*** Data for processing ***

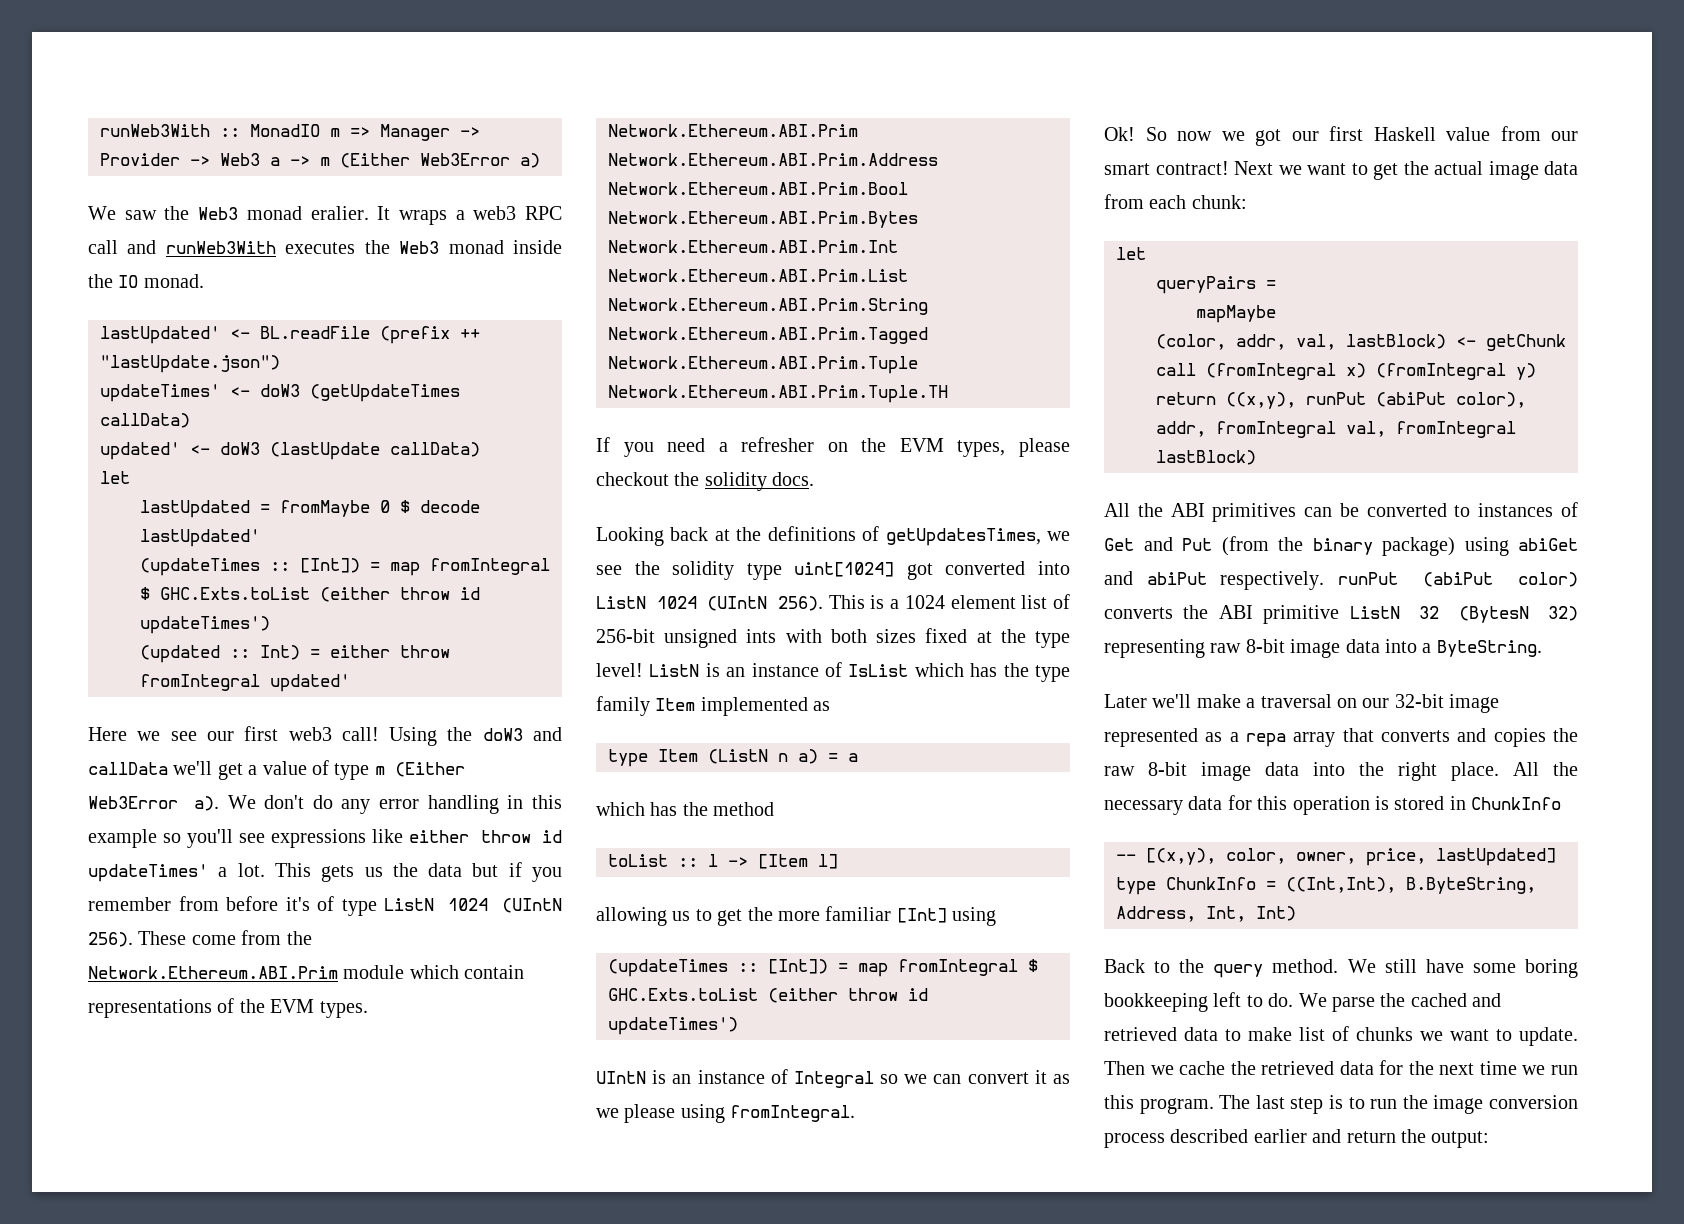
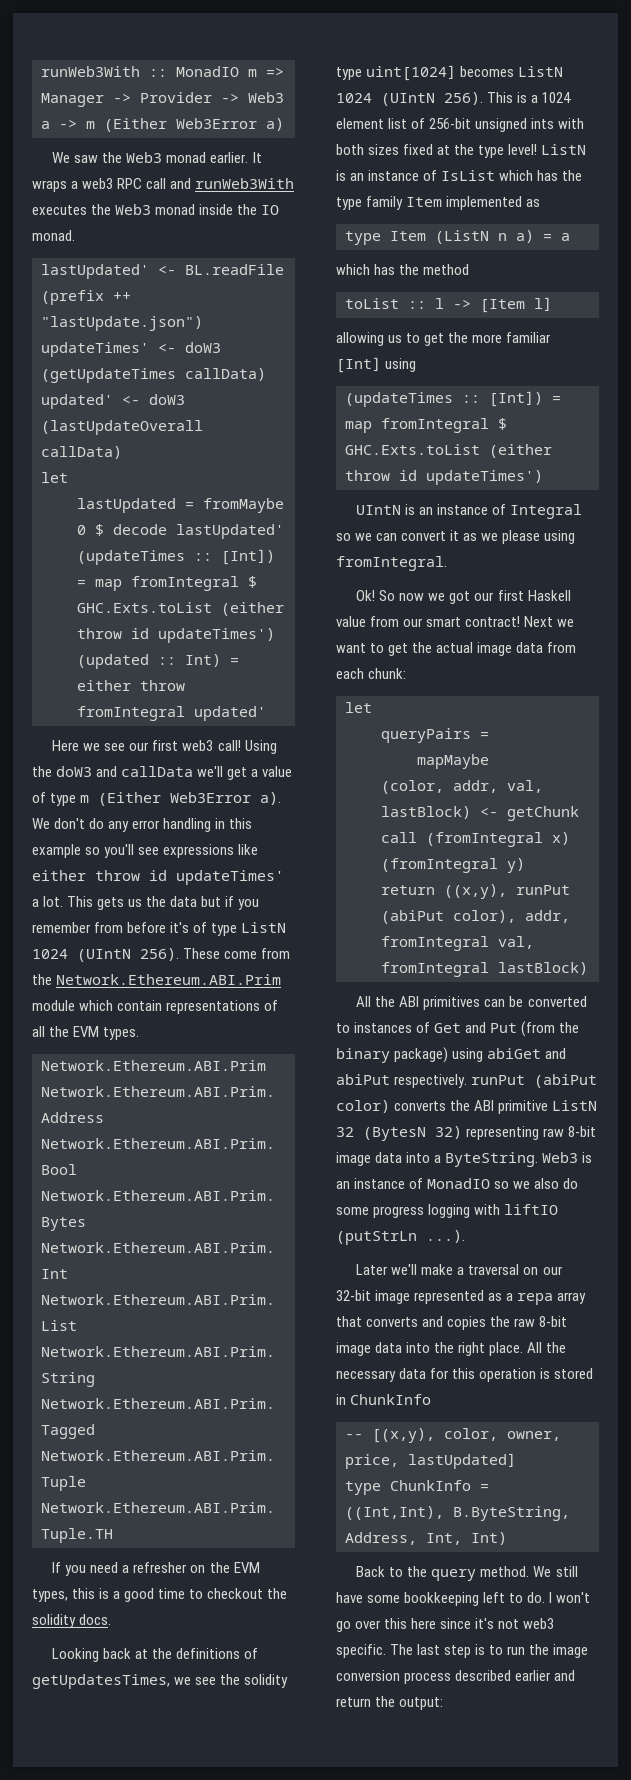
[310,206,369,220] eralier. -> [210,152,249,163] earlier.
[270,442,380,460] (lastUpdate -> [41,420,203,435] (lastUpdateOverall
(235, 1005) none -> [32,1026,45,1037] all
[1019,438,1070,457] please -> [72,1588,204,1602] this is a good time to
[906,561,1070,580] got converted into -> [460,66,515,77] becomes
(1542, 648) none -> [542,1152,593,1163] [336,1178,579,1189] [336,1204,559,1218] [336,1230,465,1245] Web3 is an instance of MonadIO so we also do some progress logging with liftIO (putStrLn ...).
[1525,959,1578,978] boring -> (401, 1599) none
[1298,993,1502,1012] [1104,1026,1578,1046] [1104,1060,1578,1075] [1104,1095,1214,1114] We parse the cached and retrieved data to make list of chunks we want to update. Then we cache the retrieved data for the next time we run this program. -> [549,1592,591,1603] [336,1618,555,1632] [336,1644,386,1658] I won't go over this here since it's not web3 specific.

*** End of Data for processing ***
*** Data for processing ***

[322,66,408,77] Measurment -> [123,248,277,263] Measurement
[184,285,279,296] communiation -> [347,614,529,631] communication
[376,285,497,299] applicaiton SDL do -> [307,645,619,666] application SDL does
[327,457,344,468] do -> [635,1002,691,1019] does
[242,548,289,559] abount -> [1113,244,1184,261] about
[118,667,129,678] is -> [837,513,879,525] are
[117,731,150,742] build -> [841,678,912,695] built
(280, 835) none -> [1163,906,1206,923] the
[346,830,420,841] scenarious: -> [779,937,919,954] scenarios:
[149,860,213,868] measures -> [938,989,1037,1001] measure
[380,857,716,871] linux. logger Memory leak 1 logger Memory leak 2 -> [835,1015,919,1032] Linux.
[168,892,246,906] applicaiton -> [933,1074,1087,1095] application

*** End of Data for processing ***

From the records above, quote only the lines running from the line with "[380,857,716,871] linux. logger" to the line with "[168,892,246,906] applicaiton ->", both lines included.

[380,857,716,871] linux. logger Memory leak 1 logger Memory leak 2 -> [835,1015,919,1032] Linux.
[168,892,246,906] applicaiton -> [933,1074,1087,1095] application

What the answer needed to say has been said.